Don’t think about automation, think about tools. People think that computers are perfectly reliable and we should remove the humans.  Evidence shows this doesn’t work well. Skynet syndrome – lots of power, often written by those who don’t do the job.  Tools -> humans solve the problem, iterate on giving them better tools. Not everyone brings this baggage with automation but many do. “Do the routine task” – automate.  “Should I do this task and how should it be done?” – human.

Things are in partial failure mode all the time.  [Ed: Peco calls this “near miss” syndrome from the way they make flying safer – learn from near misses, not just crashes.]

To get started:

  • Elect a postmortem boss
  • Look for a goldilocks incodent
  • Expect awkwardness (use some humor to defuse)
  • THERE MUST BE FIXES
  • incrementally improve the incremental improvements (and this process)

Reading list!  Dang get the slides.

Leave a comment

Filed under Conferences, DevOps

Velocity 2013 Day 3 Liveblog: The Keynotes

Day Three of a week of convention. Convention Humpday.  The day it stops becoming a mini-vacation and you start earning your salary again.

As usual the keynotes are being livestreamed, so this liveblog is perhaps more for those who want the Cliff’s Notes summary later.  Yesterday’s keynotes were certainly compressible, so here we go! Also follow along in twitter hashtag #veocityconf to see what people are saying about the show.

Clarification on Keynote’s RUM – they announced it yesterday but I was like “haven’t they been trying to sell this to me for two years?” Apparently they were but it was in beta. And congrats to fast.ly who just got a $10M round of funding!

Winners of the survey follies…  Souders’ book, Release It!/Web Operations, and so on. Favorite co-host: Souders!

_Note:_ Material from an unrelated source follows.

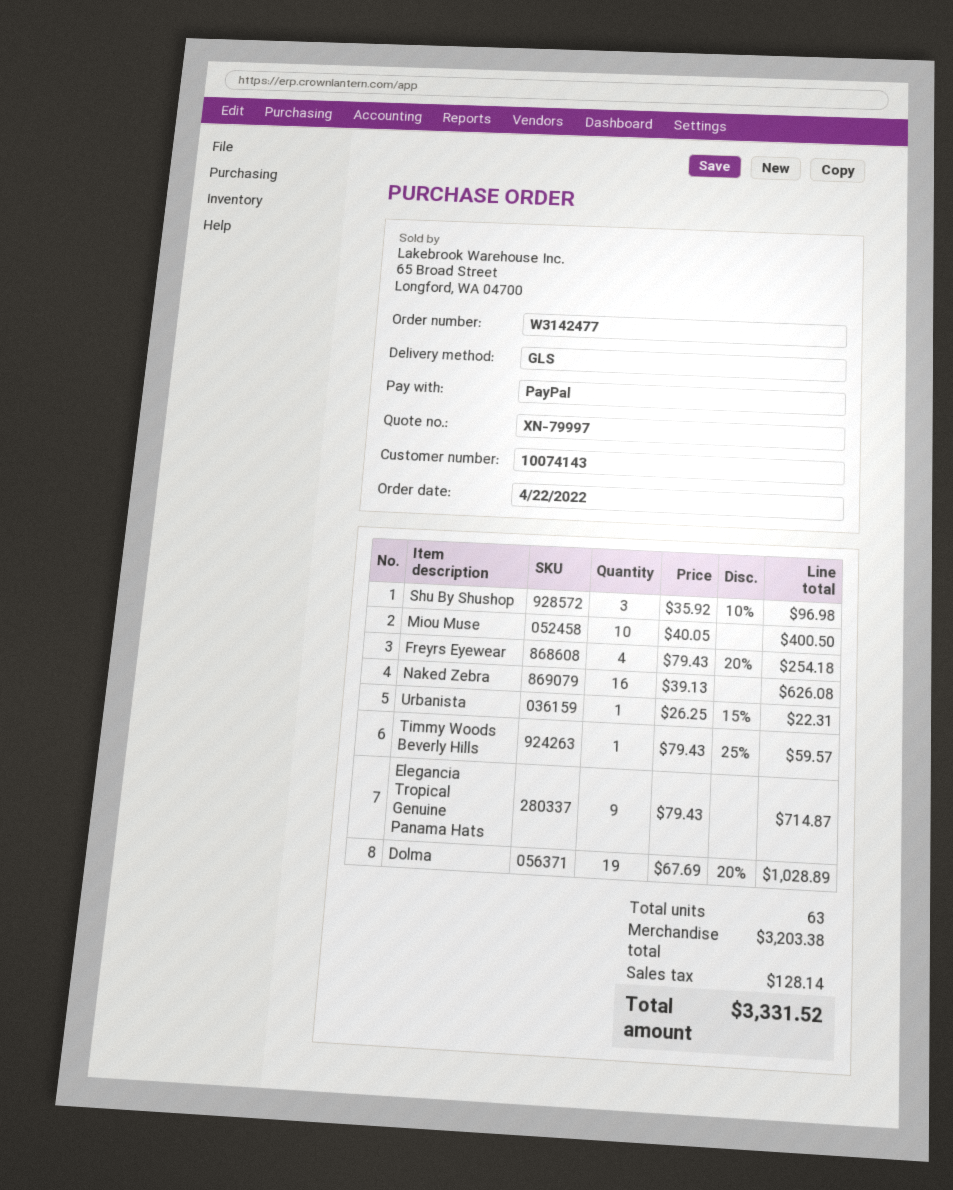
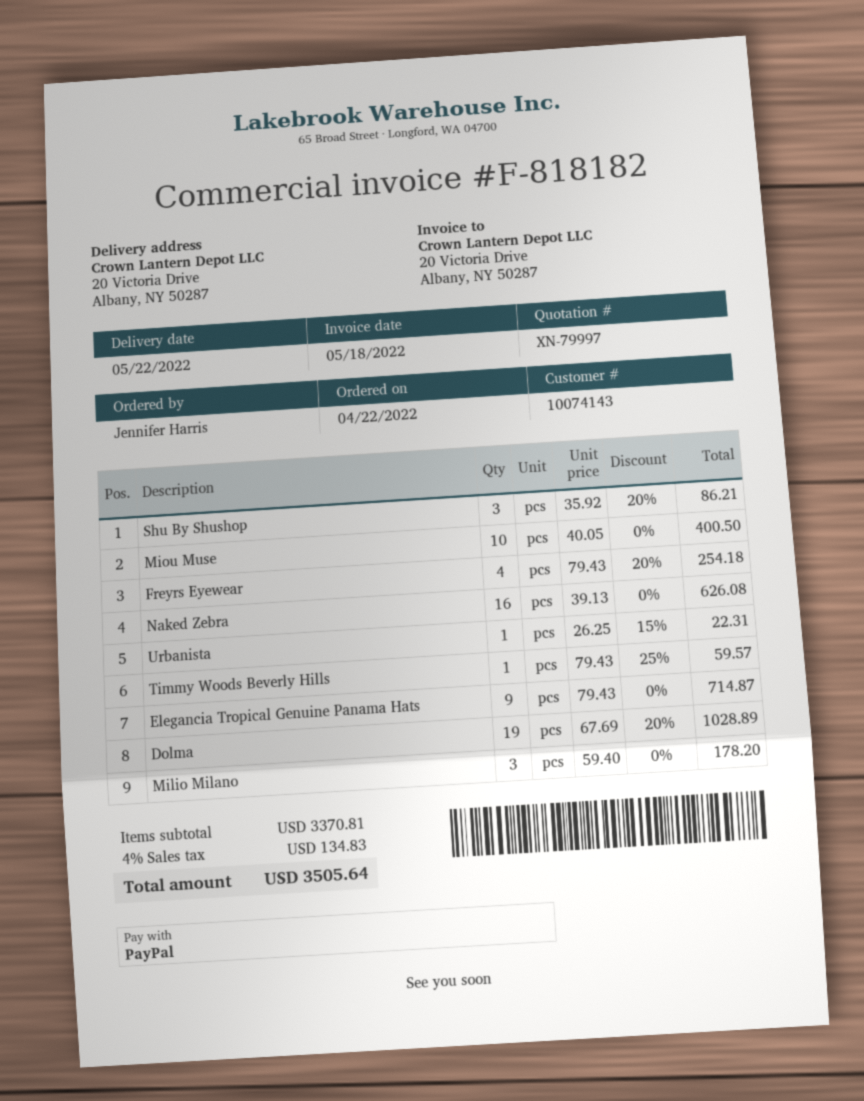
Shu By Shushop: 3 x 35.92 - 10% = 96.98 -> 3 x 35.92 - 20% = 86.21
Milio Milano: none -> 3 x 59.40 = 178.20
subtotal: 3203.38 -> 3370.81
tax: 128.14 -> 134.83
total: 3331.52 -> 3505.64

“Send us your comments!  Except about the wi-fi!” Actually it’s working OK so far this morning. Show is good, though they added yet another ‘vendor track’ which is unfortunate.  They have a front end dev track, an ops track, and a mobile track.  Last year they added a fourth track – “vendor talks.”  This year there is another fifth track – “more vendor talks.” Boo, let’s make space for real content.

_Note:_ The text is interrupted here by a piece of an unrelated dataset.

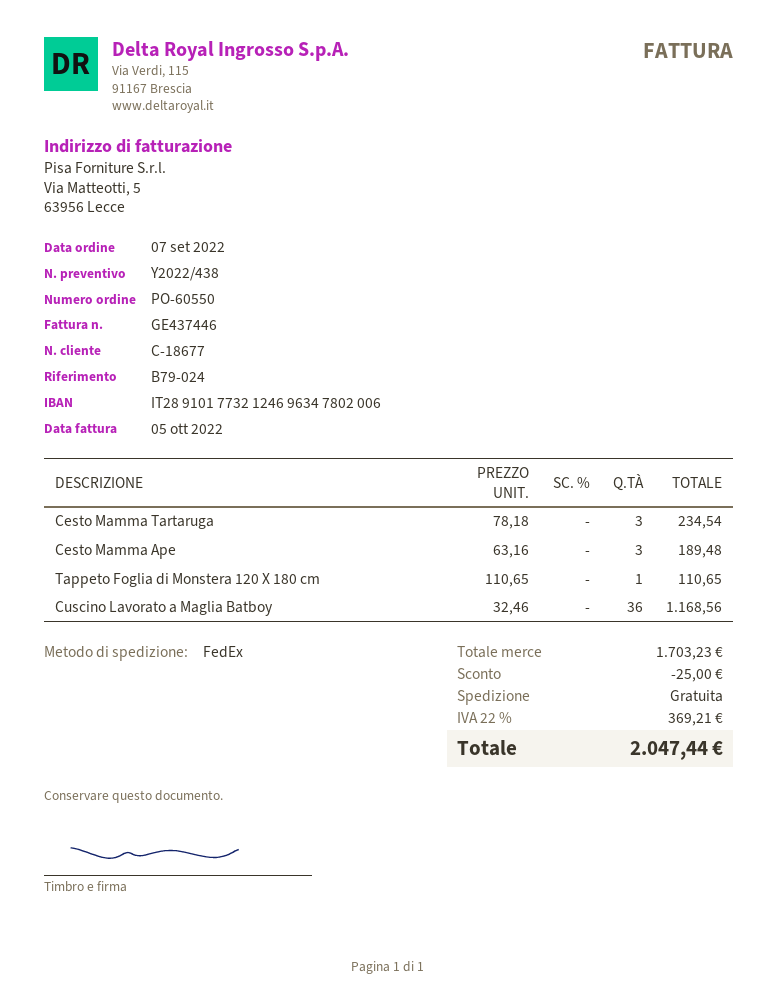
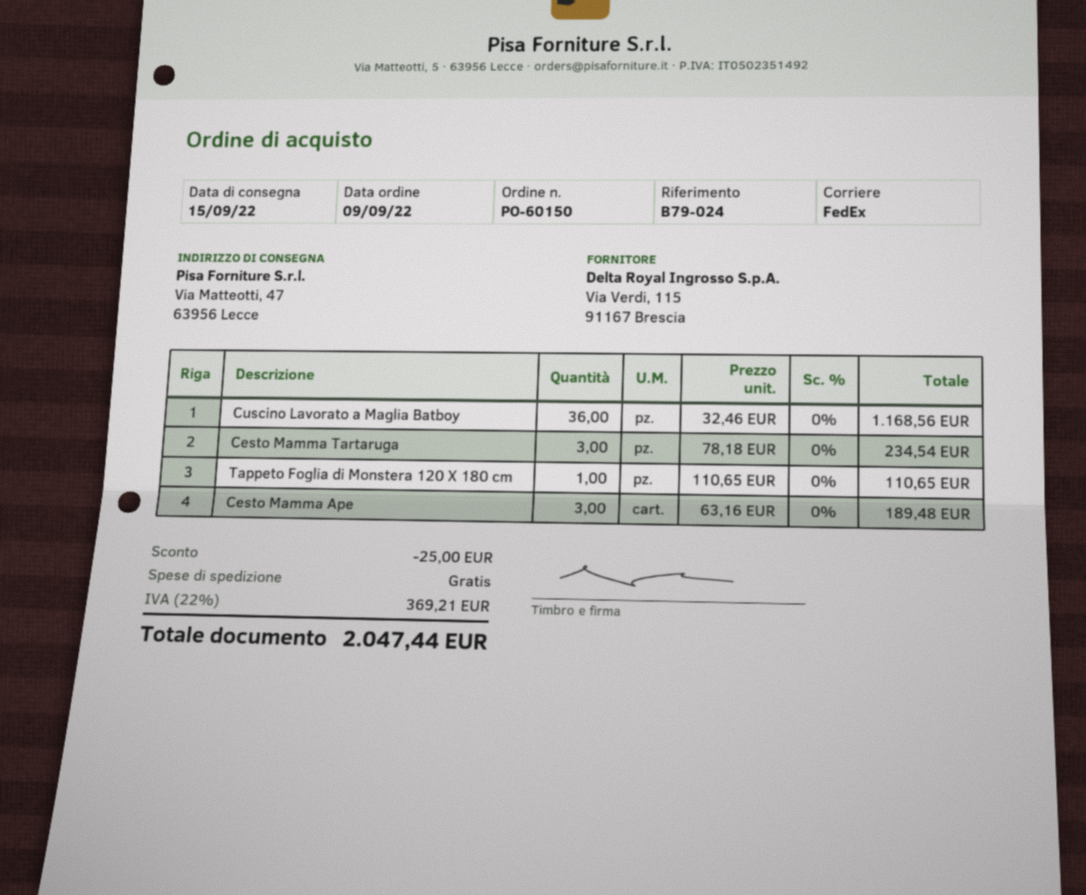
order number: PO-60550 -> PO-60150
order date: 2022-09-07 -> 2022-09-09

Gamedays On The Obama Campaign

@dylanr on revamping the Obama site 18 mos. before election day.  40 engineers in 7 teams, ~300 repos, 200 deployed products, 3000 servers (AWS), millions of hits a day, million volunteers, 8000 staff. He had redone threadless’ site and was on to the next big thing!

Plan, build, execute, get out the vote.

Planning is the not-fast dreamtime. But for the tech folks, it means start building the blocks.

Build is when everyone starts building teams and soliciting $. Then tech builds the apps.

Execute is when everyone starts using it all, more and more of everything. Tech starts getting feedback (been building blind till now).

Get out the vote – final 4-day sprint. For tech, this means scale. A couple orders of magnitude in that span.

Funny picture of a “Don’t Fuck This Up” cake.  [Ed: That was my second standing order for my old WebOps team.  1. Make It Happen, 2. Don’t Fuck Up, 3. There’s the right way, the wrong way, and the standard way.]

They got one shot at this. So how do you do it?

Talk to your stakeholders, but they want every feature ever.  But working is better.  No feature is better than having a working app.  So frame the conversation as “if things fail what still needs to work?” Graceful degradation.

Failure – you can try to make it not fail, and learn to deal with failure.  You should do some of the former but not delude yourself into not doing the latter.  But not just the tech – make the team resilient to failure via practice.

“Game day” 6 weeks pre-election.  Prod-size staging, simulate, break and react. Two week hardening sprint and then on game day had a long agenda of “things to break.”  He lied about the order and timing though.

Devops (aggressors) vs engineers (defenders), organized in campfire, maintaining updated google doc

Learned that there were broken things we thought were fixed, learned what failure really looks like, how things fail, how to fix it

Made runbooks

They had a stressful day, went home, came back in – and databases started failing! AWS failure.  Utilized the runbooks and were good.

Build resilient apps by planning for failure, defining what matters, making your plan clear to stakeholders, and fail to the things that matter. And resilient teams – practice failing and learn from it, use your instruction manual.

Ops School

Check it!  Etsy and O’Reilly video classes on  how to be an ops engineer! Oh. They’ll be for sale, I got excited for a minute thinking it would be a free way to get a whole generation of ops engineers trained from schools etc. that know nothing about ops.  Guess not.  Damn.

W3C Web Performance Working Group Status

Arvind from Google gives us an update on the W3C. The web perf working group is working on navigation timing, user timing, page visibility, resource priorities, client side error logging, and other fundamental standards that will help with web performance measurement and improvement.  Good stuff if very boringly presented, but that’s standards groups for you.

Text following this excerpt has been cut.